--- START ---

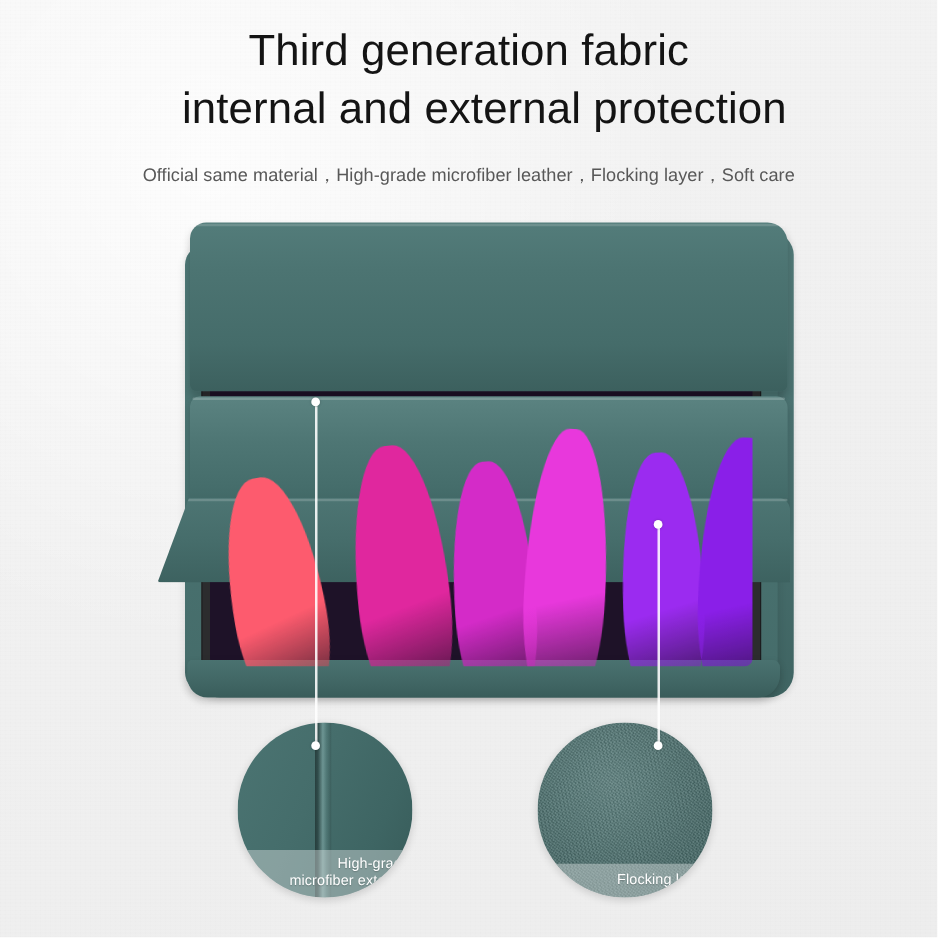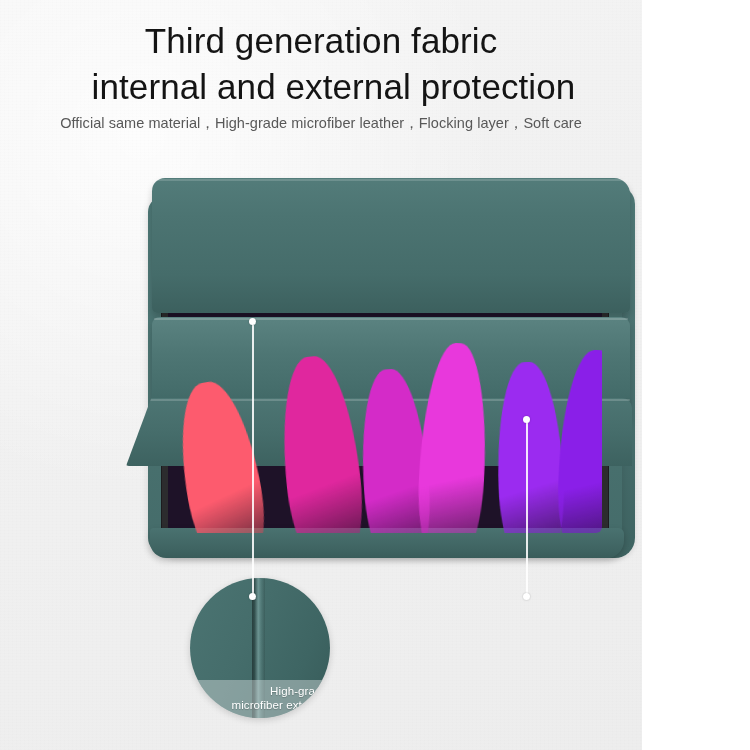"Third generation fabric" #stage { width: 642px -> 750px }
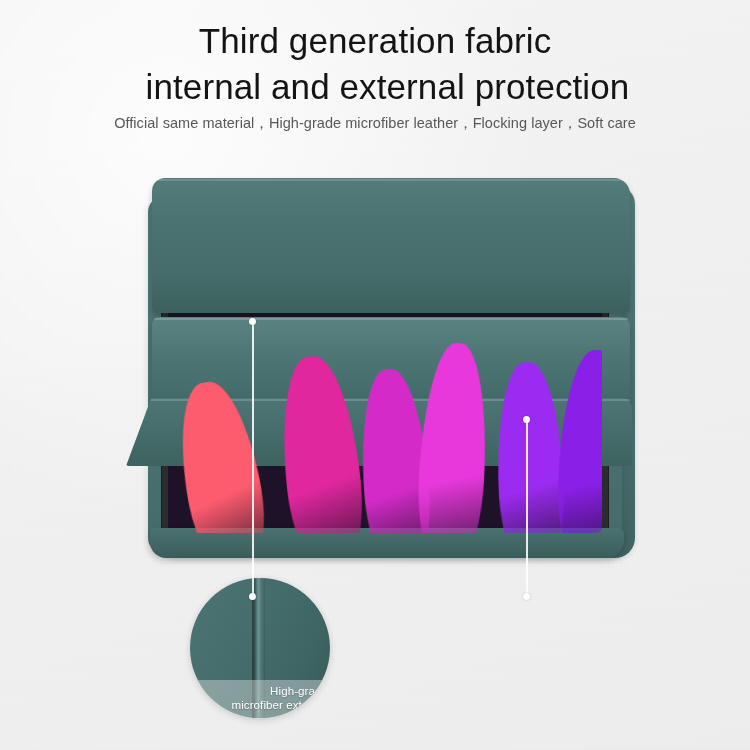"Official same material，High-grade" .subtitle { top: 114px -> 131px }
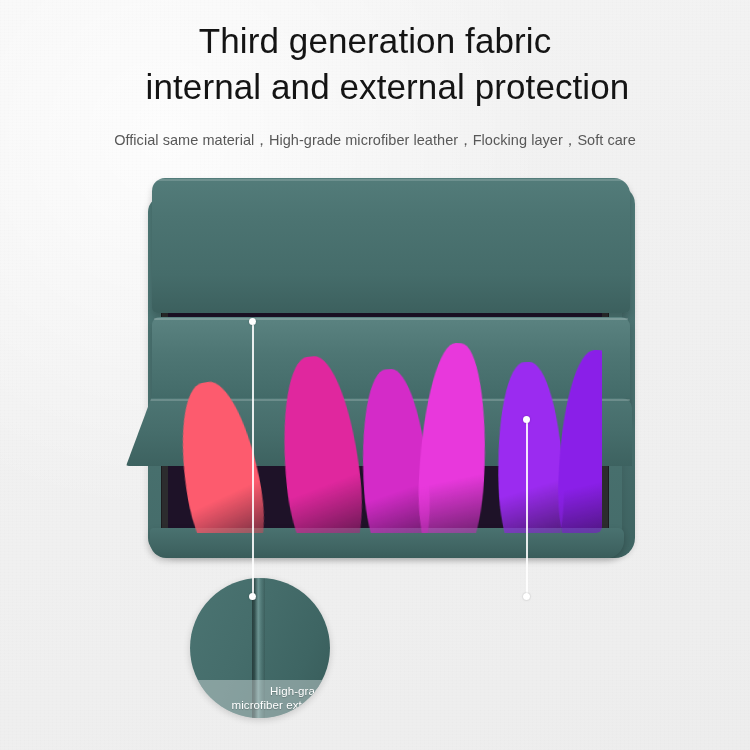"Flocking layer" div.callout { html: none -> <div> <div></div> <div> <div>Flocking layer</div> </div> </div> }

--- END ---
--- START ---

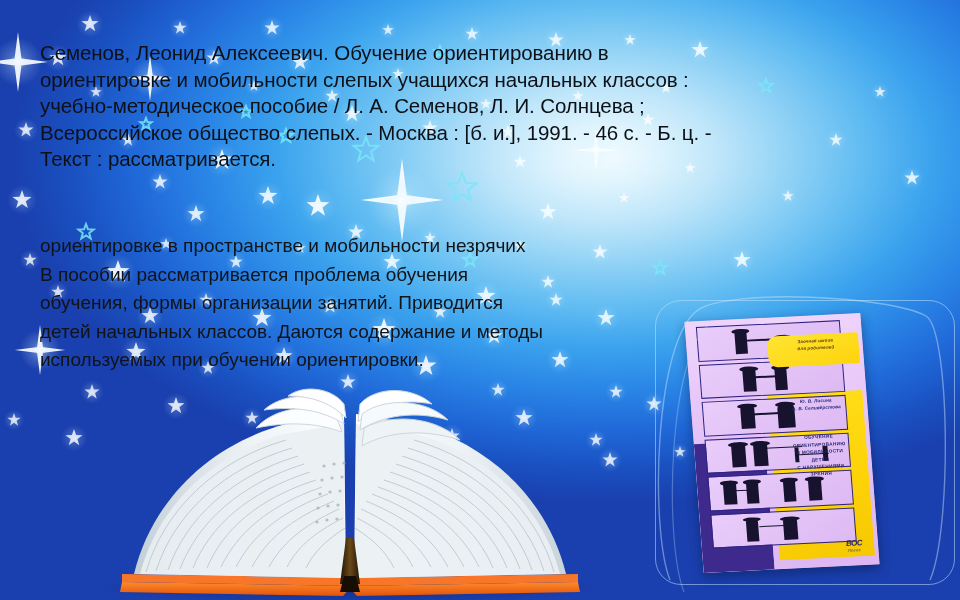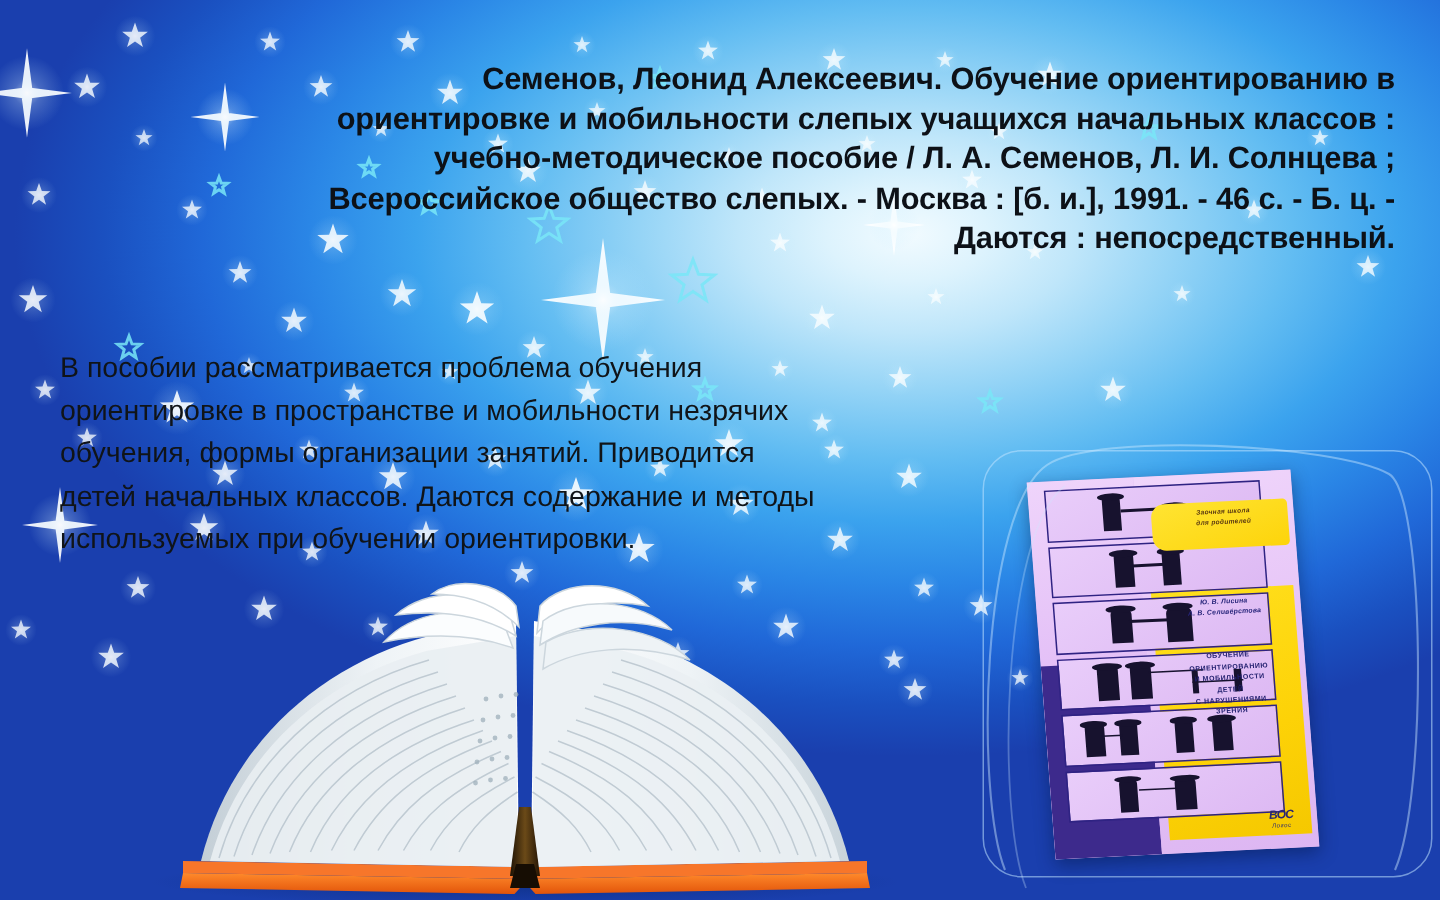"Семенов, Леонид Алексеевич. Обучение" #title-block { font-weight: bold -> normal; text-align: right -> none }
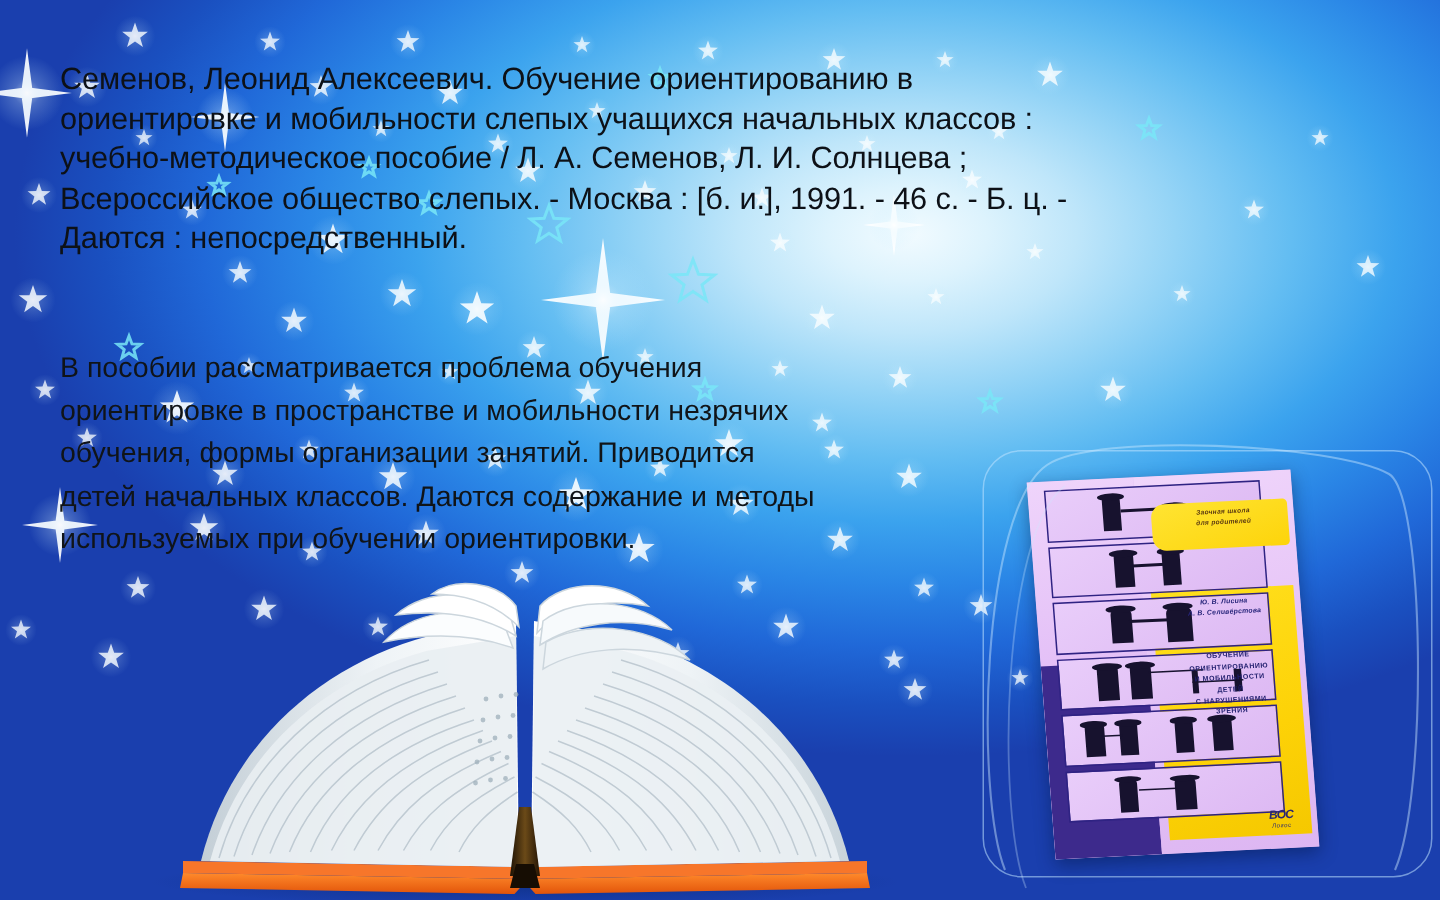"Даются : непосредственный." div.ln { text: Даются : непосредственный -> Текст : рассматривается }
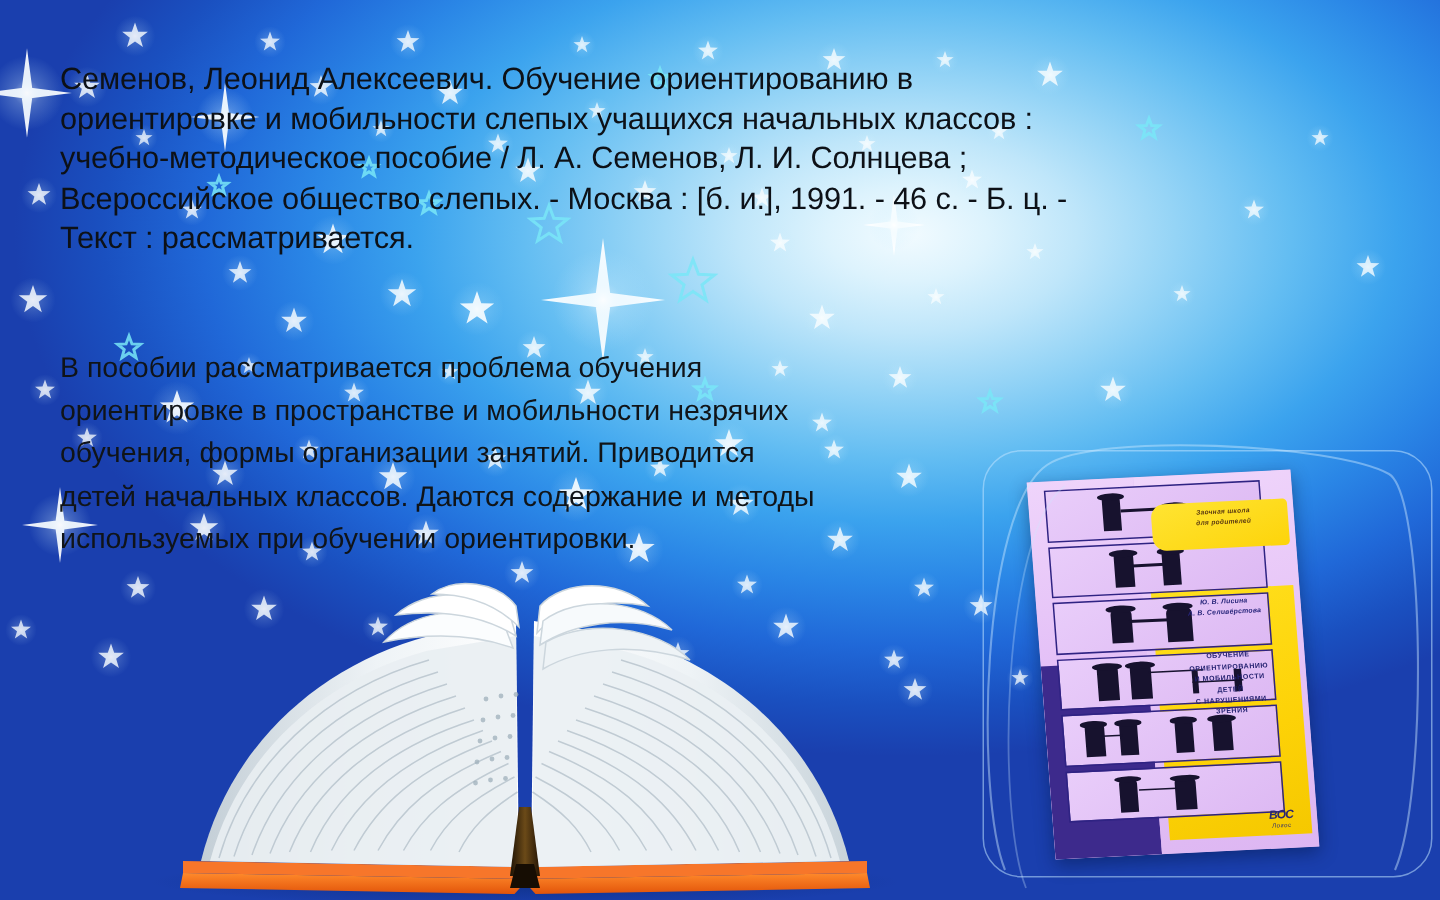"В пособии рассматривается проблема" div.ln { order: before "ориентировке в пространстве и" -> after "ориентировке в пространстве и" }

--- END ---

Your instructions. Return word for word the lines of the listing above, starting at the line with "width: 642px ->" and ending at the line with "html: none ->", both included. Pictures do not belong in the copy.

Response to the exercise.
"Third generation fabric" #stage { width: 642px -> 750px }
"Official same material，High-grade" .subtitle { top: 114px -> 131px }
"Flocking layer" div.callout { html: none -> <div> <div></div> <div> <div>Flocking layer</div> </div> </div> }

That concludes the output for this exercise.